Transcendent Kingdom
- Cover of first edition
- Author: Yaa Gyasi
- Audio read by: Bahni Turpin
- Language: English
- Publisher: Alfred A. Knopf
- Publication date: September 1, 2020
- Publication place: United States
- Media type: Print (hardcover and paperback), e-book, audio
- Pages: 288
- ISBN: 978-0-525-65818-4 (hardcover)
- OCLC: 1119065931
- Dewey Decimal: 813/.6
- LC Class: PS3607.Y37 T73 2020

= Transcendent Kingdom =

2020 novel by Yaa Gyasi

Transcendent Kingdom is the second novel by Ghanaian American author Yaa Gyasi, published in 2020 by Alfred A. Knopf. Transcendent Kingdom was found by Literary Hub to have made 17 lists of the best books of 2020.

==Summary==
The novel follows 28-year-old Gifty, a PhD candidate in neuroscience in her fifth year at Stanford University, and her Ghanaian-American mother, who is suffering from a deep depression.

While experimenting on lab mice for her research, Gifty gets a call that her mother is not feeling well. She sends for her mother so she can take care of her and is overwhelmed by the remembrance of the first time her mother fell into a similar depression, when Gifty was 11.

Gifty's mother and her father, affectionately nick-named The Chin-chin man, were Ghanaians who met and married late. They had a brilliant son, Nana, and after his birth Gifty's mother, seeking a better life for her child, relocated to Huntsville, Alabama where a cousin of hers was studying. Gifty's mother was forced to take menial jobs, eventually become a caretaker to abusive and racist elderly patients. Gifty's father eventually relocated to America to be with his family but was only able to find unstable work as a janitor.

Gifty was born a few years later, and was an unwanted pregnancy.

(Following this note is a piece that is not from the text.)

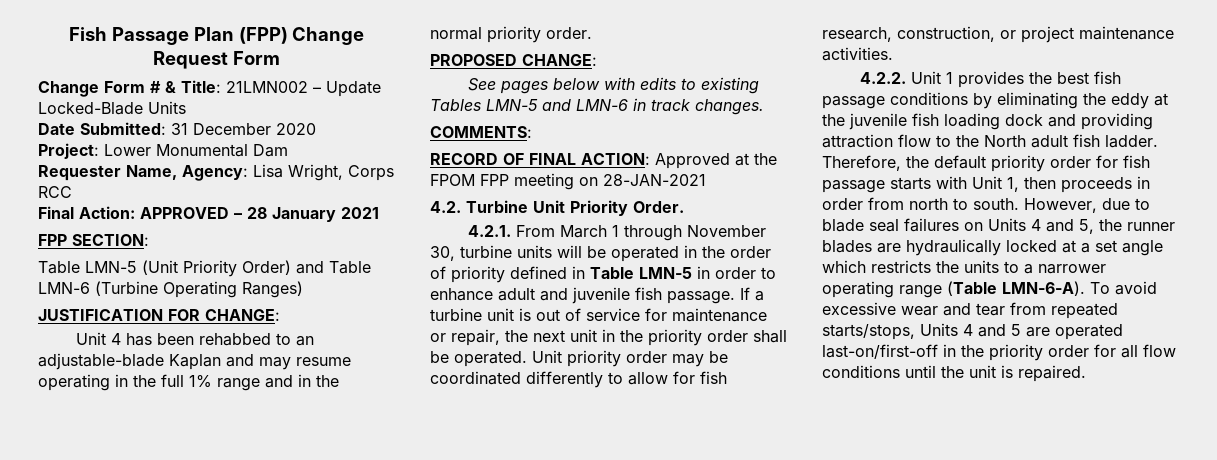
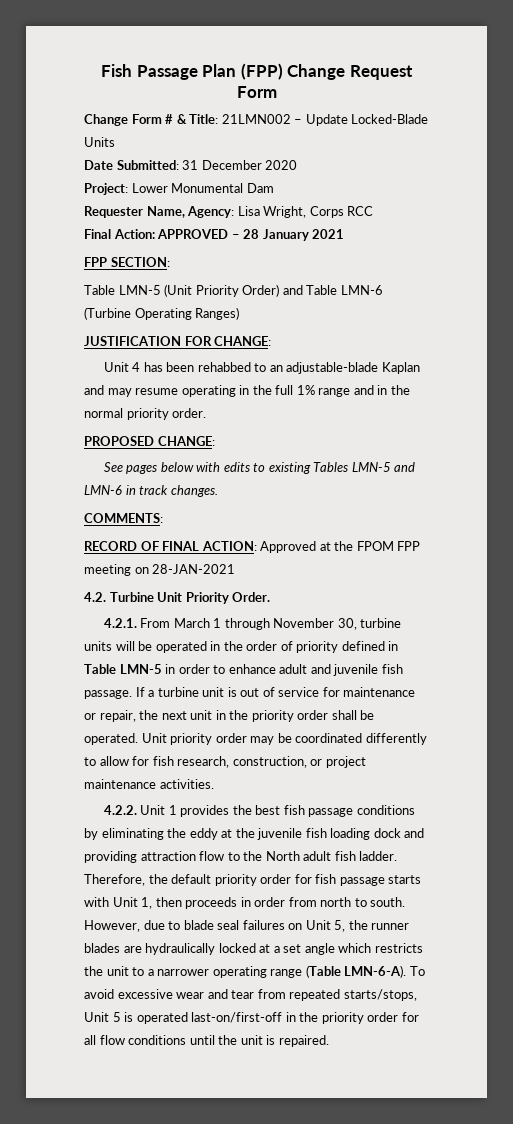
- However, due to blade seal failures on Units 4 and 5, the runner blades are hydraulically locked at a set angle which restricts the units to a narrower operating range (Table LMN-6-A).
+ However, due to blade seal failures on Unit 5, the runner blades are hydraulically locked at a set angle which restricts the unit to a narrower operating range (Table LMN-6-A).
- To avoid excessive wear and tear from repeated starts/stops, Units 4 and 5 are operated last-on/first-off in the priority order for all flow conditions until the unit is repaired.
+ To avoid excessive wear and tear from repeated starts/stops, Unit 5 is operated last-on/first-off in the priority order for all flow conditions until the unit is repaired.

The family was anchored around Nana's prodigious gifts as an athlete and their mother's fervent religious zeal which Gifty inherited. Never settling in Alabama, The Chin-chin man eventually returned to Ghana for what was initially supposed to be a short trip, never to return. Shaken by his father's abandonment, Nana quit soccer, a sport which he had been proficient in, and in high school joined basketball. After injuring his ankle in a low-stakes game Nana was prescribed opioids and quickly became addicted, seeking out heroin to allay his cravings. When Gifty is 11 her brother dies of an overdose and her mother falls into a deep depression, taking to her bed and unable to care for herself. After she tried to commit suicide Gifty is forced to seek help and is sent to Ghana while her mother recovers, staying with her maternal aunt and briefly reuniting with her estranged father.

Nana's death and Gifty's mother's attempted suicide push Gifty away from religion. A bright scholar, she attends elite universities and chooses a path in neuroscience studying addictive behavior. Her past and her continued belief in God mark her as an outsider and she has trouble opening herself up emotionally. In the present, unable to help her mother she finally reaches out to a colleague of hers who supports Gifty as she attempts to help her mother.

In an unspecified future time, after Gifty's mother has died of natural causes, a now married Gifty, who is flourishing as a scientist and runs her own lab, regularly goes to a church to sit in silence.

==Reception==
The Washington Post named it "a book of blazing brilliance". USA Today called it "stealthily devastating" while Vox gave it 3.5 out of 5 stars. The novel also received positive reviews from The New York Times Book Review, The New Yorker, The Boston Globe, The Guardian, Chicago Review of Books, and The New Republic.

==Awards and nominations==

Awards for Transcendent Kingdom
| Year | Award | Cat | Result | Ref. |
| 2020 | Prix Médicis | Prix Médicis étranger | Longlisted |  |
| 2021 | Andrew Carnegie Medal for Excellence | Fiction | Longlisted |  |
| Aspen Words Literary Prize | — | Longlisted |  |
| Women's Prize for Fiction | — | Shortlisted |  |

=="Inscape"==
In 2015, in Guernica magazine, Gyasi published a short story titled "Inscape;" the story features some of the characters in Transcendent Kingdom in somewhat different situations. In "Inscape" Gifty is a forty-one-year-old professor of English studying Gerard Manley Hopkins instead of a twenty-six-year-old neuroscientist, her mother's mental illness is more severe, Gifty's attraction to her friend Anne is more intimate ("My whole body ached at the mention of her name"), and she has no brother.